── Exercise materials

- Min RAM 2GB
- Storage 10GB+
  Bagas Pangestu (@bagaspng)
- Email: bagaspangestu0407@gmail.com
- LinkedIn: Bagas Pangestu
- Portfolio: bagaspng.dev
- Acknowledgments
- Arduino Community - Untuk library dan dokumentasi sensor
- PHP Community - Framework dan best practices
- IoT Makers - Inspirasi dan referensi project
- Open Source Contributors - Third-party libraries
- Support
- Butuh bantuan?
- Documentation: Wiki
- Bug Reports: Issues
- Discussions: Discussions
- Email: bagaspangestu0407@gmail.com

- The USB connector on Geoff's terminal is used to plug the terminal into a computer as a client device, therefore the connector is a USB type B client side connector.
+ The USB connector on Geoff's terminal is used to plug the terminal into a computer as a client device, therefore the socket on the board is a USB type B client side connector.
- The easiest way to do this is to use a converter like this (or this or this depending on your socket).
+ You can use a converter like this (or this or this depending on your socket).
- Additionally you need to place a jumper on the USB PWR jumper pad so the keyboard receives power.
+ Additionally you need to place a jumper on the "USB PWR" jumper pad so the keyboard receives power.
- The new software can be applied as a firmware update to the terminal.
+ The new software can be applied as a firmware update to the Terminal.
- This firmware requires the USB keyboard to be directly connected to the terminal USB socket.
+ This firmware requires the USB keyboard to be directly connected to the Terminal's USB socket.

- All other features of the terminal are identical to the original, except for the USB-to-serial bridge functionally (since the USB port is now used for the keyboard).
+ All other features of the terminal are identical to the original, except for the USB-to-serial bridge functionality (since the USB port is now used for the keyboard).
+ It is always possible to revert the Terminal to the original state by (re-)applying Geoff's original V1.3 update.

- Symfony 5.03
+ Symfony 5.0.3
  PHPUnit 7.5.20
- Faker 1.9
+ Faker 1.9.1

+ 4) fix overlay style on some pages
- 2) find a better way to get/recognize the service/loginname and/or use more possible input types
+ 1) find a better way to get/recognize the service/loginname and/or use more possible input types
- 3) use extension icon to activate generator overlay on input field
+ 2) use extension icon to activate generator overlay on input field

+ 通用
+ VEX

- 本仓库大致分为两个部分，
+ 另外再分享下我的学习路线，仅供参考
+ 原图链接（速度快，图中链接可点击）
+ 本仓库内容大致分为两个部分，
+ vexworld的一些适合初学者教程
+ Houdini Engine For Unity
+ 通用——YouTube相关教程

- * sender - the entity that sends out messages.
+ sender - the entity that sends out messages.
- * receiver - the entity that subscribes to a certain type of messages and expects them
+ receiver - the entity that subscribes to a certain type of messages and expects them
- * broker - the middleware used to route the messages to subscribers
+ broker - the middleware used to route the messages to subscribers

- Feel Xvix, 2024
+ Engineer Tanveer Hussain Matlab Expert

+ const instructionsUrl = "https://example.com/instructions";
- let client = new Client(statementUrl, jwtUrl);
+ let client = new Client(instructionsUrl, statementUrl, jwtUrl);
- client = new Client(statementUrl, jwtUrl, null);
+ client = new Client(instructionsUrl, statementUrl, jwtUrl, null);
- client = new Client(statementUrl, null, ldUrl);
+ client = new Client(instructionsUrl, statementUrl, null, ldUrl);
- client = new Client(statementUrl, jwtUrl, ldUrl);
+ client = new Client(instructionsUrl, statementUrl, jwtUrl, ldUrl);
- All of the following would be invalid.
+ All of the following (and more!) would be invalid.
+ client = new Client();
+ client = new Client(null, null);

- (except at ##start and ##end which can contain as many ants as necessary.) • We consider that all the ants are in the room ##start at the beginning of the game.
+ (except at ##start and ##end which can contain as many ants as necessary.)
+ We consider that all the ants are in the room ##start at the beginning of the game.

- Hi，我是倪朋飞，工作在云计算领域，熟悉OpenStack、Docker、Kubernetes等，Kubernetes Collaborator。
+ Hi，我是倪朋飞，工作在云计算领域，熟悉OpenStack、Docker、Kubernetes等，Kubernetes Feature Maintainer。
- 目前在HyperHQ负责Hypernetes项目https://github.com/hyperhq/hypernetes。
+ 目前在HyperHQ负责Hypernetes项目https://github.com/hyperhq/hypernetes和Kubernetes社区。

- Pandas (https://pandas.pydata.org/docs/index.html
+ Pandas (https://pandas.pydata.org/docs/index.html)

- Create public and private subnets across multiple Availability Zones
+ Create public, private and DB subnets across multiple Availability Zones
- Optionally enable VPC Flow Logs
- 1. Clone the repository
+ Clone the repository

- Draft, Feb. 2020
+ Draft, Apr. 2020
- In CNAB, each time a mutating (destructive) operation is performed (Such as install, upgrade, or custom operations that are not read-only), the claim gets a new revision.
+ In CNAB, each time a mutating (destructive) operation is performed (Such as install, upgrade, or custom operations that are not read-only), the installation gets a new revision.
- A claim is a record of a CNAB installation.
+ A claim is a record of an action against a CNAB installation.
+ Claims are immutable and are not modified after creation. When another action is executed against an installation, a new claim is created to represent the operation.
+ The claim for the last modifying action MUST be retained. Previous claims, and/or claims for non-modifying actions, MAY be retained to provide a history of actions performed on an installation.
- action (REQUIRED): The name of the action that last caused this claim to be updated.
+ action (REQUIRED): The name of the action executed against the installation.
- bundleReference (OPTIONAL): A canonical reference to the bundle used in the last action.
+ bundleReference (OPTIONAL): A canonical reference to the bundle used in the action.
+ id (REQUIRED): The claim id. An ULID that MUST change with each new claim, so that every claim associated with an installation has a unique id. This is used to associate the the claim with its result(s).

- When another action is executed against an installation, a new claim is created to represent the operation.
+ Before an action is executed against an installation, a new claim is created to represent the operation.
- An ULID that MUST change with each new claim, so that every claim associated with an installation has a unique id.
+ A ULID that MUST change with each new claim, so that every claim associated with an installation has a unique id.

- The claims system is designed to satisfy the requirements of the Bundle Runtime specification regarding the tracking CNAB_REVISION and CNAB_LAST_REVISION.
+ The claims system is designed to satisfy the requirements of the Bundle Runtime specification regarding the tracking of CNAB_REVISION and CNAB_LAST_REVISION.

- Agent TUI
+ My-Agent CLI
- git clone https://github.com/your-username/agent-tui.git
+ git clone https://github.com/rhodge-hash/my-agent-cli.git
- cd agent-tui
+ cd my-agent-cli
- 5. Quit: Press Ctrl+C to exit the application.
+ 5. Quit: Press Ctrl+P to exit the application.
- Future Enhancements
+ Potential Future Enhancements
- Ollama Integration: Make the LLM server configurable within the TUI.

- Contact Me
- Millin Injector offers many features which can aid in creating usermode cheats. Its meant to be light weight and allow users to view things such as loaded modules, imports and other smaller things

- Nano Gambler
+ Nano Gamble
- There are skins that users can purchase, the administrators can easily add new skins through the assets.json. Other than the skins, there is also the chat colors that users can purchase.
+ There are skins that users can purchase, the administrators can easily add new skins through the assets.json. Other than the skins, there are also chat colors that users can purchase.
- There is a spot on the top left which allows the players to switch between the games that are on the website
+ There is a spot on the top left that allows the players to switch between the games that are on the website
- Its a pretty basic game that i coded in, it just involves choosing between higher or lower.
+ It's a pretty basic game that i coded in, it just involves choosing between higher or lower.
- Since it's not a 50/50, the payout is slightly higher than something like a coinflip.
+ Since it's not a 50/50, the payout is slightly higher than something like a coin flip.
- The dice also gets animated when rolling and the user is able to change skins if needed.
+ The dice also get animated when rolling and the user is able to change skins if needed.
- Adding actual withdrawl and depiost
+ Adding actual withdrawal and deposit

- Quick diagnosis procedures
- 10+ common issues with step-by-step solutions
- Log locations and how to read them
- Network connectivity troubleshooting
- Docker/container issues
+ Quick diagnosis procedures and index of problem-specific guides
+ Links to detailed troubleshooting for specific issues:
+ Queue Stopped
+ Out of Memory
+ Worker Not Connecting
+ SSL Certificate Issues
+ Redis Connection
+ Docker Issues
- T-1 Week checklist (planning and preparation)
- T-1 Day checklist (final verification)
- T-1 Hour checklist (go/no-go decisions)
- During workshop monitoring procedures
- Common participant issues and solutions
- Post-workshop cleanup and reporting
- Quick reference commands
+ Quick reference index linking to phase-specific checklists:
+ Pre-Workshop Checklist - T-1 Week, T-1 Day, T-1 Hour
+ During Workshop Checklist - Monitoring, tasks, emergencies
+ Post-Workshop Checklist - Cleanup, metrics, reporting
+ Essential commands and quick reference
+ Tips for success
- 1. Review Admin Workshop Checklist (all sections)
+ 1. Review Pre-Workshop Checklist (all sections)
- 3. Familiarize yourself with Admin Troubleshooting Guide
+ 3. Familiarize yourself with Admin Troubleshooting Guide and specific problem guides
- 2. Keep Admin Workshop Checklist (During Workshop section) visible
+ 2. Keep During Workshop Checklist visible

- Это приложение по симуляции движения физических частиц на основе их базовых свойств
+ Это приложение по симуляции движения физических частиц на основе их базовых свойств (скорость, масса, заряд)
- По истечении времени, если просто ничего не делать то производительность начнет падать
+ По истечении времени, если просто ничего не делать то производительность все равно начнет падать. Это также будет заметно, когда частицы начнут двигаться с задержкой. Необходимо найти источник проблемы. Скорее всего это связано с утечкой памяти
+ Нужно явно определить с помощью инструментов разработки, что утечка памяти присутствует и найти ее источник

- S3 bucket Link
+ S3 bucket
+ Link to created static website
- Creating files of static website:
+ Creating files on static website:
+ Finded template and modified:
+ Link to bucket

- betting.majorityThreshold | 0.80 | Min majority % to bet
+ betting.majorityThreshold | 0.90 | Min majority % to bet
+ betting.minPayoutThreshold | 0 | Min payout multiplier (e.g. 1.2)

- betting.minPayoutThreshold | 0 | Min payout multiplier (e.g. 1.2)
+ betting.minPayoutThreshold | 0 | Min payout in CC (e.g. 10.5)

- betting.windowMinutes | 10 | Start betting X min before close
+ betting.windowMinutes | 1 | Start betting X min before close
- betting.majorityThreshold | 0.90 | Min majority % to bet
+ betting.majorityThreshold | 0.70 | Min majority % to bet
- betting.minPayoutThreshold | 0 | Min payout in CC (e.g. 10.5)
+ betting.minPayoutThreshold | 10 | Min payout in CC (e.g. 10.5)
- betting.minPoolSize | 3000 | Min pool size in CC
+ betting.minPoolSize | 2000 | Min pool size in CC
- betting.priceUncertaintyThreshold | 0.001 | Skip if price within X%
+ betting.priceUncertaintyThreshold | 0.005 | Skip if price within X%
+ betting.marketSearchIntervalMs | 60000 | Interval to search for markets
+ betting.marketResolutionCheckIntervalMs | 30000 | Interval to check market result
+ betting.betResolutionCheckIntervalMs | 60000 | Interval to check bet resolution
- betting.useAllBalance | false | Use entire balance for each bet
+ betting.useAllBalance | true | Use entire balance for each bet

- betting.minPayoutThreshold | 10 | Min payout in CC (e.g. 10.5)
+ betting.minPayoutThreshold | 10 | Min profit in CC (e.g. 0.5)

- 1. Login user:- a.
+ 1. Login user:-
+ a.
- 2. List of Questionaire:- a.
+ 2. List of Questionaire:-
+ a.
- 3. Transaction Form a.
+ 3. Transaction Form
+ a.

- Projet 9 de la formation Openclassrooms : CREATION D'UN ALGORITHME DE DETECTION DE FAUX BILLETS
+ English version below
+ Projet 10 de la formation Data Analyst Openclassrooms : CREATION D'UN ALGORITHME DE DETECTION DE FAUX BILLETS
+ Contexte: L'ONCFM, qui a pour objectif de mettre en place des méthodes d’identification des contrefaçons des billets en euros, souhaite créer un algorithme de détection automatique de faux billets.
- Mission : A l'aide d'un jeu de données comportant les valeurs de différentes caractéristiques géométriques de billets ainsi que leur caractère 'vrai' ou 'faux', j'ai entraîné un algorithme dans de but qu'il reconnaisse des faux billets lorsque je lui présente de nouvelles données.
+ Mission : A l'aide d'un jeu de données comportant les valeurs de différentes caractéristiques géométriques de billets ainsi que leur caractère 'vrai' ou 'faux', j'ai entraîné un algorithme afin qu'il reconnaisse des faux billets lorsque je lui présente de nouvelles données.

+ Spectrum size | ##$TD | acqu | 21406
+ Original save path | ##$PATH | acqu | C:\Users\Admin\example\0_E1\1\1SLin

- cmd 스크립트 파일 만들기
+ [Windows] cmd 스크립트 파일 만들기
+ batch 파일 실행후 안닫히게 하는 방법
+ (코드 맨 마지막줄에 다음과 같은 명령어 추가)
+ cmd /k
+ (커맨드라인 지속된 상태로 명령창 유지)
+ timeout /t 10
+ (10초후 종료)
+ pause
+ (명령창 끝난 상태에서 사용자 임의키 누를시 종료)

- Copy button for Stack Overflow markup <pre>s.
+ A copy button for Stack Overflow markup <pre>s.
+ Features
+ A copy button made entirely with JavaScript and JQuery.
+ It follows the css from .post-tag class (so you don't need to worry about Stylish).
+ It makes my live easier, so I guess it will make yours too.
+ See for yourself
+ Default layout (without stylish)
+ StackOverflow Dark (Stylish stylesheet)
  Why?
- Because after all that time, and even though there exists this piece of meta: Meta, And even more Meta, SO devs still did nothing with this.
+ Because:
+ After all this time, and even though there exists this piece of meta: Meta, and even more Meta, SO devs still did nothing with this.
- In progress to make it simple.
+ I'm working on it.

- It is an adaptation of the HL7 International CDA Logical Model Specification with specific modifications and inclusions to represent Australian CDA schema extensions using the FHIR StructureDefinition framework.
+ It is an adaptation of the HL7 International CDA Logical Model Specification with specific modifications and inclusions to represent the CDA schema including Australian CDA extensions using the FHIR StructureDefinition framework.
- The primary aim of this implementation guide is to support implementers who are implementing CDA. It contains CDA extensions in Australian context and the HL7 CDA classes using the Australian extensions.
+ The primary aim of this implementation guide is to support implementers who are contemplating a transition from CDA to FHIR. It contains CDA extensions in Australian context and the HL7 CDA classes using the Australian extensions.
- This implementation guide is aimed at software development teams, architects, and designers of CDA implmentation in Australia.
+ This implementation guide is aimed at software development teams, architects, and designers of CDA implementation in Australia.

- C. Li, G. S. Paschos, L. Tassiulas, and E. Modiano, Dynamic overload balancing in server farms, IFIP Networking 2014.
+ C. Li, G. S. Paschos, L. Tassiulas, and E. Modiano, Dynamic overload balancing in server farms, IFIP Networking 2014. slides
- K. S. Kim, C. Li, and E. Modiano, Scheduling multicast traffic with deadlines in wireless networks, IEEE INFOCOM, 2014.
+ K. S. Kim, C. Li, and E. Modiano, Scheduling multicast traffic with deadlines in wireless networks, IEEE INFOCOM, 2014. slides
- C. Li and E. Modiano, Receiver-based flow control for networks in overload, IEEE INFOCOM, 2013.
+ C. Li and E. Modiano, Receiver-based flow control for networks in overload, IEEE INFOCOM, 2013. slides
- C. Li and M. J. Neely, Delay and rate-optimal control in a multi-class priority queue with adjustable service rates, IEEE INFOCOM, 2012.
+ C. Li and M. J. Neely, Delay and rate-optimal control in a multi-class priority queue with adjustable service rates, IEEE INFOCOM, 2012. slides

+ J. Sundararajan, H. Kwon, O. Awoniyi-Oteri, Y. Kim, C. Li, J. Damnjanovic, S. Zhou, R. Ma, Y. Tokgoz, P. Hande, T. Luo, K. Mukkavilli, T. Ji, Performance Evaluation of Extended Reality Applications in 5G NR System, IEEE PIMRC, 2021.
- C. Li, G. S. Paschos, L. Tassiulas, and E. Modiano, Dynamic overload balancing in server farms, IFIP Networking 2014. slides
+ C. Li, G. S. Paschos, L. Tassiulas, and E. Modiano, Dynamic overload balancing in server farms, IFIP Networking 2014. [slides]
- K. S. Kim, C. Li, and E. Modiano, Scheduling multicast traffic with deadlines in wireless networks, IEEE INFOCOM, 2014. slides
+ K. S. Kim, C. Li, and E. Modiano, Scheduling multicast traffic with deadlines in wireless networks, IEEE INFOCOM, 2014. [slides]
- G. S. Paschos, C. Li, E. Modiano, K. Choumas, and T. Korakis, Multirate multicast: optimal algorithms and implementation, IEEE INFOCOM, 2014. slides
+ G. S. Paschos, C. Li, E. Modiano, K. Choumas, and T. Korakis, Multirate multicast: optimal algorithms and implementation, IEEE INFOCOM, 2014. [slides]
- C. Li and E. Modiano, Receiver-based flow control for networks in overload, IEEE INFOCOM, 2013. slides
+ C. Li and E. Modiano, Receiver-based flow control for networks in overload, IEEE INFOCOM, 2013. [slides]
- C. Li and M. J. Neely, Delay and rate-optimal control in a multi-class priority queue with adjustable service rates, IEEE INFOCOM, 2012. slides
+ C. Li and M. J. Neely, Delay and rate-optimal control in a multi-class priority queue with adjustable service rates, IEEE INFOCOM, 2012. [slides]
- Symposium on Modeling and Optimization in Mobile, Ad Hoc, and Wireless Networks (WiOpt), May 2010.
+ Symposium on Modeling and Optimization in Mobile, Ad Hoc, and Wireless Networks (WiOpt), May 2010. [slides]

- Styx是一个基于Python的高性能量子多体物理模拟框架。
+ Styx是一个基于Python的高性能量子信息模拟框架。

────

• _Aim of the exercise_
From the records above, print exactly the lines that run from the line with "0.005 | Skip if price within X%" to the line with "de faux billets.", inclusive.

• _Output of the exercise_
+ betting.priceUncertaintyThreshold | 0.005 | Skip if price within X%
+ betting.marketSearchIntervalMs | 60000 | Interval to search for markets
+ betting.marketResolutionCheckIntervalMs | 30000 | Interval to check market result
+ betting.betResolutionCheckIntervalMs | 60000 | Interval to check bet resolution
- betting.useAllBalance | false | Use entire balance for each bet
+ betting.useAllBalance | true | Use entire balance for each bet

- betting.minPayoutThreshold | 10 | Min payout in CC (e.g. 10.5)
+ betting.minPayoutThreshold | 10 | Min profit in CC (e.g. 0.5)

- 1. Login user:- a.
+ 1. Login user:-
+ a.
- 2. List of Questionaire:- a.
+ 2. List of Questionaire:-
+ a.
- 3. Transaction Form a.
+ 3. Transaction Form
+ a.

- Projet 9 de la formation Openclassrooms : CREATION D'UN ALGORITHME DE DETECTION DE FAUX BILLETS
+ English version below
+ Projet 10 de la formation Data Analyst Openclassrooms : CREATION D'UN ALGORITHME DE DETECTION DE FAUX BILLETS
+ Contexte: L'ONCFM, qui a pour objectif de mettre en place des méthodes d’identification des contrefaçons des billets en euros, souhaite créer un algorithme de détection automatique de faux billets.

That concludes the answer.